Die Gemeinde nutzt den „Dorffunk“ bisher vor allem für Ankündigungen: Lesungen, Straßensperrungen, Ratssitzungen. Ähnlich wie in einem sozialen Netzwerk können aber auch Bürgerinnen und Bürger sowie Vereine Termine verbreiten oder Kauf- und Verkaufsangebote einstellen.

Je nach Interesse können Nutzer filtern, was ihnen angezeigt wird und was nicht. Im Endeffekt sei „Gleichen.digital“ eine Mischung aus Ebay, Warnapp, kleinen Zeitungsmeldungen und Ortsgruppen in sozialen Netzwerken – bloß auf lokaler Ebene, meint Bürgermeister Otter.
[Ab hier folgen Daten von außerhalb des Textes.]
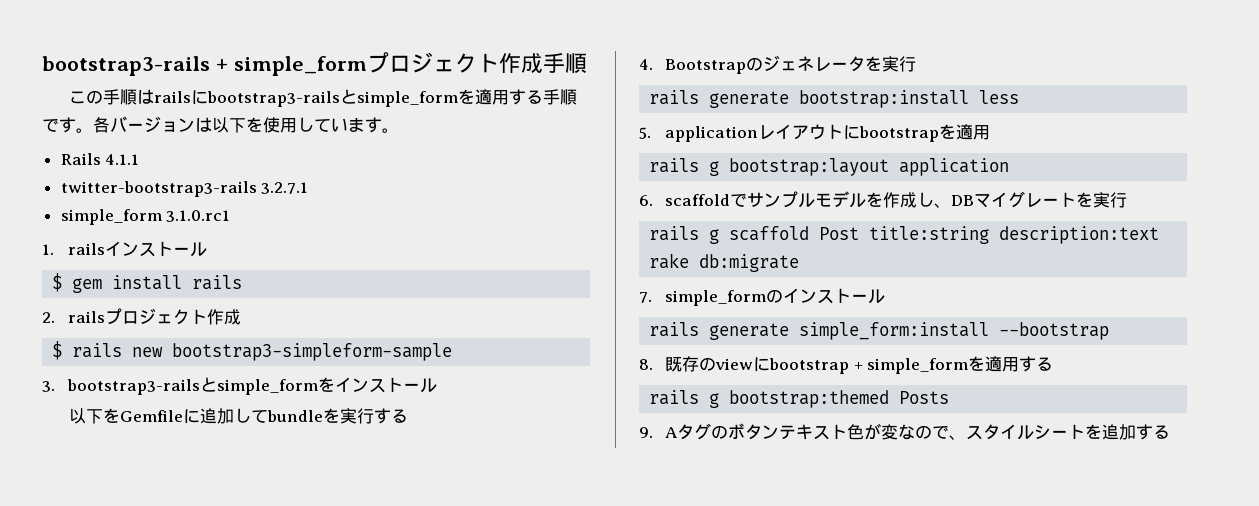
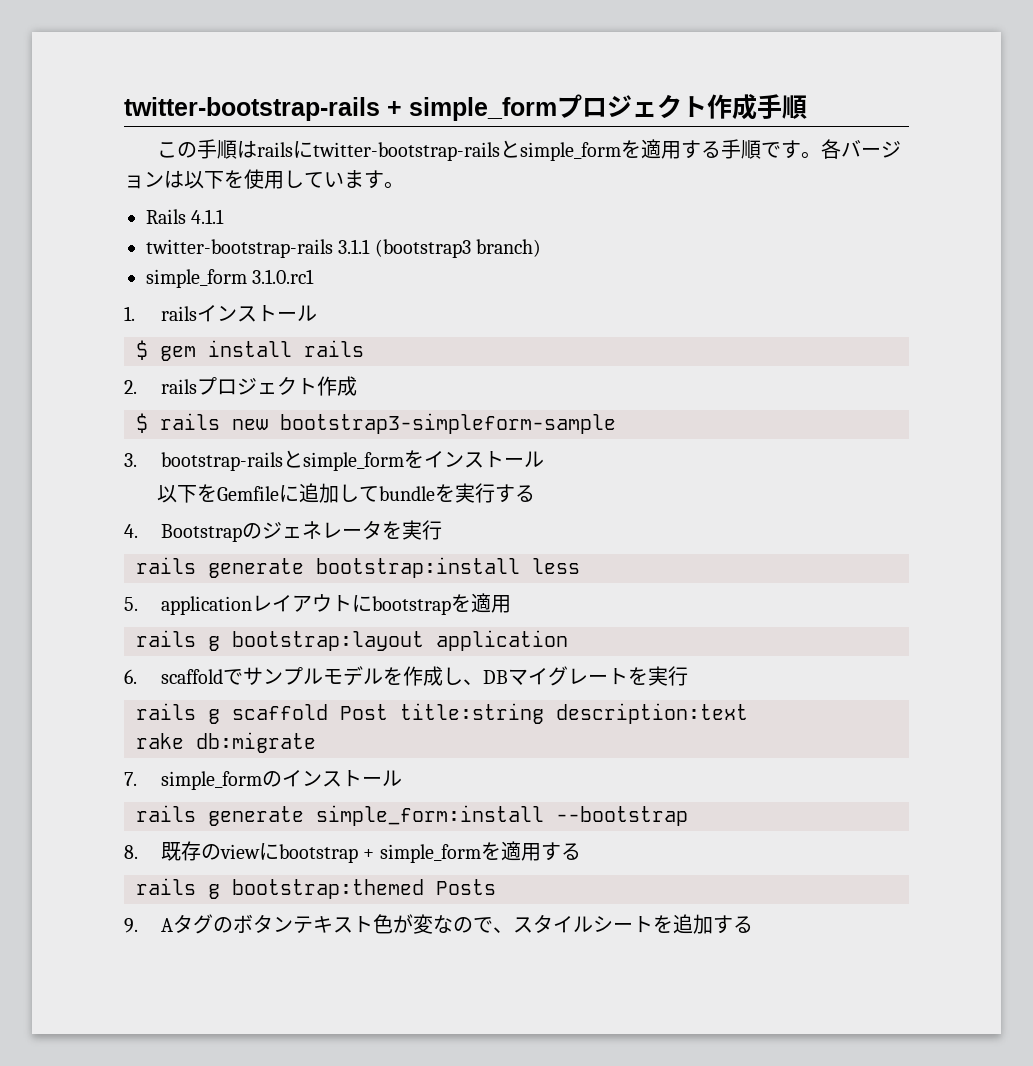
[42,56,210,76] bootstrap3-rails -> [124,97,380,121] twitter-bootstrap-rails
[206,91,340,107] bootstrap3-rails -> [313,142,501,161] twitter-bootstrap-rails
[60,181,309,197] twitter-bootstrap3-rails 3.2.7.1 -> [146,239,542,258] twitter-bootstrap-rails 3.1.1 (bootstrap3 branch)
[66,379,200,395] bootstrap3-rails -> [160,452,283,471] bootstrap-rails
Es gebe allerdings Unterschiede: Zum Beispiel herrsche Klarnamen-Pflicht – Fantasienamen sind also verboten, auch in den Lauterberger Ortsteilen. „So kann hier nicht Pumuckl über Hänsel und Gretel herziehen“, erklärt Trost-Blau an einem Beispiel.

Alle Inhalte sind nach der Anmeldung verfügbar, je nach Einstellung begrenzt auf den Wohnort und umliegende Ortsteile oder Gemeinden. Für Carola Croll von der Stiftung Digitale Chancen, die das Projekt mit auf den Weg gebracht hat, ist die regionale Einschränkung besonders wichtig. Dadurch würden sich auf der Plattform Menschen begegnen, die dies auch im Alltag tun würden. „Daraus erwächst eine Vertrauensbasis.“

Hinter dem Projekt „Digitale Dörfer Niedersachsen“ steht neben der Stiftung Digitale Chancen das Fraunhofer Institut für Experimentelles Software Engineering, das die Software auch bundesweit Kommunen anbietet. Es gibt auch vergleichbare Angebote, wie etwa „Lokalportal“, das unter anderem in Nienburg und Lüneburg verfügbar ist und häufig über lokale Medienhäuser vermarktet wird.

Carola Croll sieht in der Software keine Konkurrenz für lokale Tageszeitungen. Es sei vielmehr ein ergänzender Kanal für Mitteilungen. In der Gemeinde Gleichen gibt es beispielsweise amtliche Bekanntmachungen nur noch online.

Inzwischen wird das Projekt auf ganz Niedersachsen unter dem Namen „Digitale Dörfer“ ausgeweitet. Es wurde im April 2021 zunächst mit 500.000 Euro vom Land bis zum 30. Juni 2025 gefördert. Seitdem ist die Fördersumme auf 2,5 Millionen Euro angestiegen, wie das Niedersächsische Ministerium für Regionale Entwicklung mitteilte. 51 Kommunen mit 316 Ortsteilen nahmen Ende November daran teil. Die aktuelle Projektphase werde genutzt, um Rückmeldungen der Kommunen zu sammeln und Verbesserungen einzubauen, sagte Croll. „Insbesondere in den ländlichen Räumen gilt es, die Daseinsvorsorge und die digitale Teilhabe zu stärken und weiterzuentwickeln“, teilte das zuständige Niedersächsische Ministerium für Regionale Entwicklung mit.